-- Record excerpts follows --

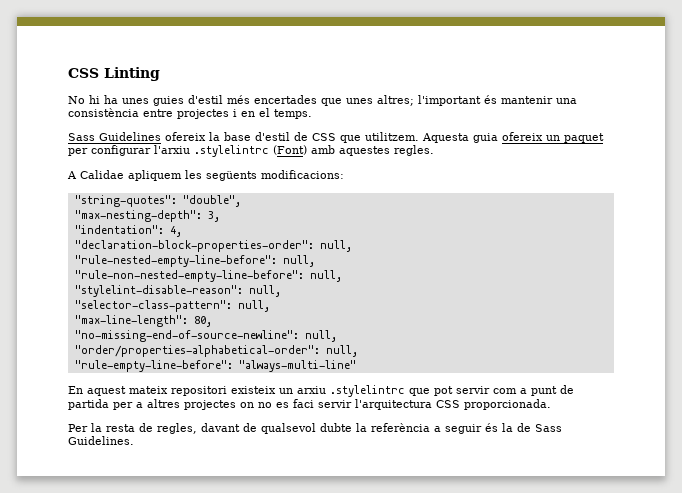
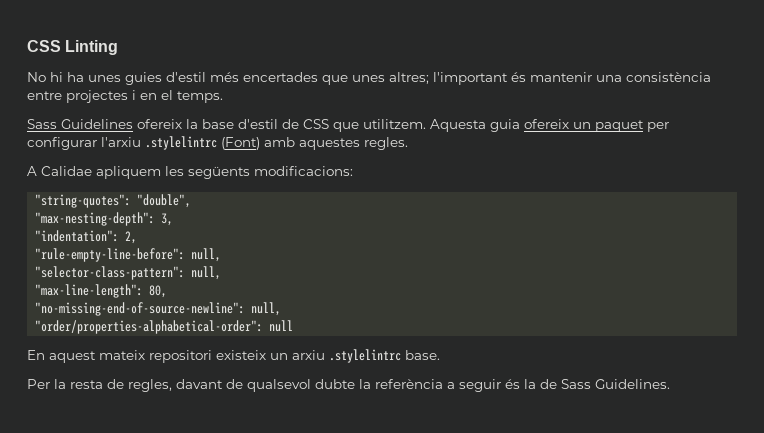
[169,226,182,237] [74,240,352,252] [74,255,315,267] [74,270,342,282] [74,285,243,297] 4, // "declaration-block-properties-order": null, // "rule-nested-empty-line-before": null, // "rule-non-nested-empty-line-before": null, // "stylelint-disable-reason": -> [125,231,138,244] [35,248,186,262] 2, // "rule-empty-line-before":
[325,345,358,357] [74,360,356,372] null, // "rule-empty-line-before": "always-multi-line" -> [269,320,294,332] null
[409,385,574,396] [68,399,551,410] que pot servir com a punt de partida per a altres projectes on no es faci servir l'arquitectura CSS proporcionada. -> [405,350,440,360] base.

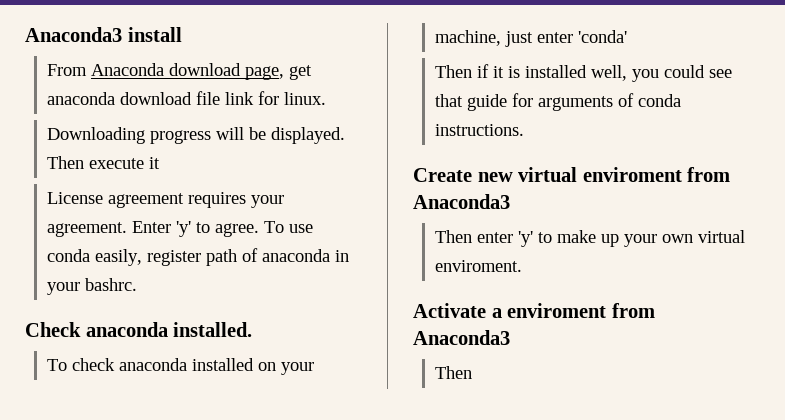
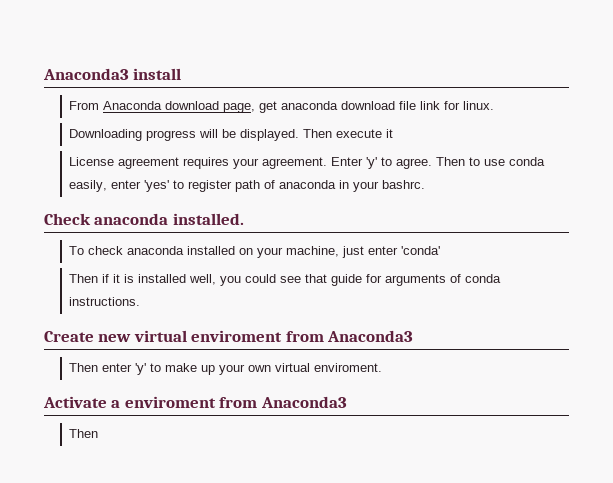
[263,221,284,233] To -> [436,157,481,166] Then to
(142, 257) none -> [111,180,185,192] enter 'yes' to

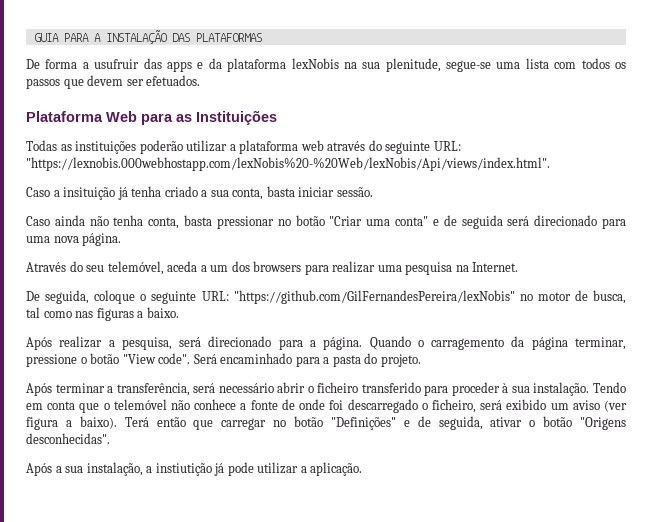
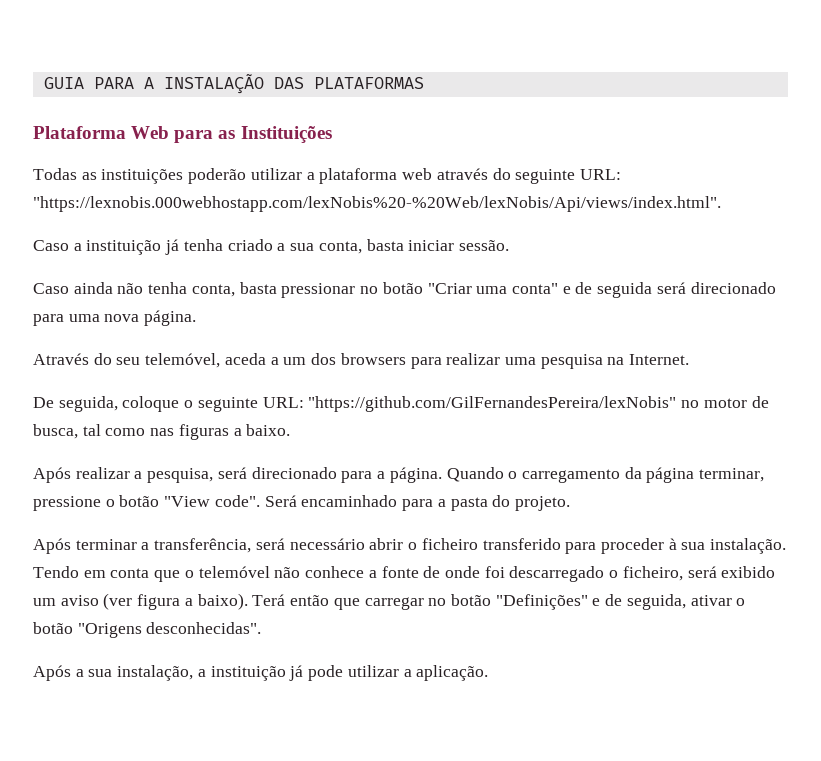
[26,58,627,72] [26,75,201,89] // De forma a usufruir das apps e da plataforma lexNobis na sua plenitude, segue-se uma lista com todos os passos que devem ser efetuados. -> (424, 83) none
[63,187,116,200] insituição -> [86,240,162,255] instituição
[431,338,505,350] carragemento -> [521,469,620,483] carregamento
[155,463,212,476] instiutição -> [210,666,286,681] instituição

-- Record excerpts concluded --

- [What the exercise asks]: Please print the entries shown above again, exactly, and skip the pictures.

- [Exercise result]:
[169,226,182,237] [74,240,352,252] [74,255,315,267] [74,270,342,282] [74,285,243,297] 4, // "declaration-block-properties-order": null, // "rule-nested-empty-line-before": null, // "rule-non-nested-empty-line-before": null, // "stylelint-disable-reason": -> [125,231,138,244] [35,248,186,262] 2, // "rule-empty-line-before":
[325,345,358,357] [74,360,356,372] null, // "rule-empty-line-before": "always-multi-line" -> [269,320,294,332] null
[409,385,574,396] [68,399,551,410] que pot servir com a punt de partida per a altres projectes on no es faci servir l'arquitectura CSS proporcionada. -> [405,350,440,360] base.

[263,221,284,233] To -> [436,157,481,166] Then to
(142, 257) none -> [111,180,185,192] enter 'yes' to

[26,58,627,72] [26,75,201,89] // De forma a usufruir das apps e da plataforma lexNobis na sua plenitude, segue-se uma lista com todos os passos que devem ser efetuados. -> (424, 83) none
[63,187,116,200] insituição -> [86,240,162,255] instituição
[431,338,505,350] carragemento -> [521,469,620,483] carregamento
[155,463,212,476] instiutição -> [210,666,286,681] instituição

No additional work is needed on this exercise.